→ EXERCISE DETAILS
Please write out the final portion of the records below exactly: the line containing "text: Intermedia ->", every line after it, and nothing else.

→ RECORDED INFORMATION
══════

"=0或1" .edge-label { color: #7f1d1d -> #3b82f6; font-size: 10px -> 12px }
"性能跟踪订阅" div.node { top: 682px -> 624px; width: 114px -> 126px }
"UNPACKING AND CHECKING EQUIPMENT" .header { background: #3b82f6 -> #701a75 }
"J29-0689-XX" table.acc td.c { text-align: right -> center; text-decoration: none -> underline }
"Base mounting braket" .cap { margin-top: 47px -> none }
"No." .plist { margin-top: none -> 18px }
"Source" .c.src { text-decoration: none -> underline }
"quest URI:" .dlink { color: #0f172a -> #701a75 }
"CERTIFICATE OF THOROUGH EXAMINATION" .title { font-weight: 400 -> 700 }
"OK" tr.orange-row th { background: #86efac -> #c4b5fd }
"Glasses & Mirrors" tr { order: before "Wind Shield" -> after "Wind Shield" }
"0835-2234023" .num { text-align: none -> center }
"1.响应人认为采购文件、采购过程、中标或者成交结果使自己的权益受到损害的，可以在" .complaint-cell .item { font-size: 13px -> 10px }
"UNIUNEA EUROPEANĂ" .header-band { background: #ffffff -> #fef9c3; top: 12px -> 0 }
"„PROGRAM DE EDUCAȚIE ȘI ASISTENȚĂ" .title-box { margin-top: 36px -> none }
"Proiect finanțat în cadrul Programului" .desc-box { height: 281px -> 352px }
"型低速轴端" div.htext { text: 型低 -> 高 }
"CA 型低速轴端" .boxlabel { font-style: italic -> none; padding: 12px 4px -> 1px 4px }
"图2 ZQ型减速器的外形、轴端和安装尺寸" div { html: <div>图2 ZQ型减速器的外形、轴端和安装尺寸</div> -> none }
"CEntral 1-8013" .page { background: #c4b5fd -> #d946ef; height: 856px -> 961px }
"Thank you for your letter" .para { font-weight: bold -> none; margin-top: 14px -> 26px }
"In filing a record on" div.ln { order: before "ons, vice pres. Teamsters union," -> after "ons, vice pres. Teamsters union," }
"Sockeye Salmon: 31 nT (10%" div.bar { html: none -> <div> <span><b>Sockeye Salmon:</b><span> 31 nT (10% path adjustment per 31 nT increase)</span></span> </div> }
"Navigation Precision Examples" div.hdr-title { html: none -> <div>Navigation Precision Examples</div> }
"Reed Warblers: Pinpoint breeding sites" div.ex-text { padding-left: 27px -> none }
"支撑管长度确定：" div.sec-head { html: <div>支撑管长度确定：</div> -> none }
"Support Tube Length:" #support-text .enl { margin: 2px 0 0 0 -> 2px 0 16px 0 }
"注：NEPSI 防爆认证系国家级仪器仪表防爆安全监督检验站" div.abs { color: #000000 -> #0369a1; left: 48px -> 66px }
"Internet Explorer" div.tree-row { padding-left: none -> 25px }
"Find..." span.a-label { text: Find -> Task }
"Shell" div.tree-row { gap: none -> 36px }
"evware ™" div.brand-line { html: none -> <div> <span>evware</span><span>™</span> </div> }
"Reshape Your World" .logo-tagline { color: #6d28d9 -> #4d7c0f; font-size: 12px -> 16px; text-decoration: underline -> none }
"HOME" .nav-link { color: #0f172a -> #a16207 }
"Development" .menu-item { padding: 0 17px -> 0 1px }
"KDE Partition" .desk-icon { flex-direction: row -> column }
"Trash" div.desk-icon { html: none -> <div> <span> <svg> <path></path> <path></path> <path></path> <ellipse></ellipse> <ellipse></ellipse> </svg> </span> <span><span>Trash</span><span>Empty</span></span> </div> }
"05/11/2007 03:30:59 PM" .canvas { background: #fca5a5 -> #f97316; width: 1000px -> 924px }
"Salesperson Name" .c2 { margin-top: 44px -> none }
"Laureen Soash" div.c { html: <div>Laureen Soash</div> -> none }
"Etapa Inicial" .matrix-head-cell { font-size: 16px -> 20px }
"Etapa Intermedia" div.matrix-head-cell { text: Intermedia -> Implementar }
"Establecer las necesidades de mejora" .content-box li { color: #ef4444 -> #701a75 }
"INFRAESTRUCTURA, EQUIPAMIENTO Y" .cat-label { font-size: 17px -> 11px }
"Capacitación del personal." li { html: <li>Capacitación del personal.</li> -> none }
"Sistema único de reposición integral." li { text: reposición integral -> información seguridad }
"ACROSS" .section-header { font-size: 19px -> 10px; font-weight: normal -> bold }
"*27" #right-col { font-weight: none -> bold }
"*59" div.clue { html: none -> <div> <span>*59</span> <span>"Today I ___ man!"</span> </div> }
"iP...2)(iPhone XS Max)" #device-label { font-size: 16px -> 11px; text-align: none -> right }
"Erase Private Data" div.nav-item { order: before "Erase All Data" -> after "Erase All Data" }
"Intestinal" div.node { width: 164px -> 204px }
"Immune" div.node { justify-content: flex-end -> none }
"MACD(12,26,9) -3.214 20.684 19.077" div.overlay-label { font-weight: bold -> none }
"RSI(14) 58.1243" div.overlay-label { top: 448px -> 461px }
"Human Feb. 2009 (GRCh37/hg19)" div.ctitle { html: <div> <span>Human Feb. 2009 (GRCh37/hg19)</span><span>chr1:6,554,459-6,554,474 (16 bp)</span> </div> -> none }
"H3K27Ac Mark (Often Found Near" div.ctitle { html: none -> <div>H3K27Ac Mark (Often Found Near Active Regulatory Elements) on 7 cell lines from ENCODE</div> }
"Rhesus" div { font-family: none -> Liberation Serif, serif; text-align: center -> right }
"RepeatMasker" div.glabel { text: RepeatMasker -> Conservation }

══════

→ ANSWER
"Etapa Intermedia" div.matrix-head-cell { text: Intermedia -> Implementar }
"Establecer las necesidades de mejora" .content-box li { color: #ef4444 -> #701a75 }
"INFRAESTRUCTURA, EQUIPAMIENTO Y" .cat-label { font-size: 17px -> 11px }
"Capacitación del personal." li { html: <li>Capacitación del personal.</li> -> none }
"Sistema único de reposición integral." li { text: reposición integral -> información seguridad }
"ACROSS" .section-header { font-size: 19px -> 10px; font-weight: normal -> bold }
"*27" #right-col { font-weight: none -> bold }
"*59" div.clue { html: none -> <div> <span>*59</span> <span>"Today I ___ man!"</span> </div> }
"iP...2)(iPhone XS Max)" #device-label { font-size: 16px -> 11px; text-align: none -> right }
"Erase Private Data" div.nav-item { order: before "Erase All Data" -> after "Erase All Data" }
"Intestinal" div.node { width: 164px -> 204px }
"Immune" div.node { justify-content: flex-end -> none }
"MACD(12,26,9) -3.214 20.684 19.077" div.overlay-label { font-weight: bold -> none }
"RSI(14) 58.1243" div.overlay-label { top: 448px -> 461px }
"Human Feb. 2009 (GRCh37/hg19)" div.ctitle { html: <div> <span>Human Feb. 2009 (GRCh37/hg19)</span><span>chr1:6,554,459-6,554,474 (16 bp)</span> </div> -> none }
"H3K27Ac Mark (Often Found Near" div.ctitle { html: none -> <div>H3K27Ac Mark (Often Found Near Active Regulatory Elements) on 7 cell lines from ENCODE</div> }
"Rhesus" div { font-family: none -> Liberation Serif, serif; text-align: center -> right }
"RepeatMasker" div.glabel { text: RepeatMasker -> Conservation }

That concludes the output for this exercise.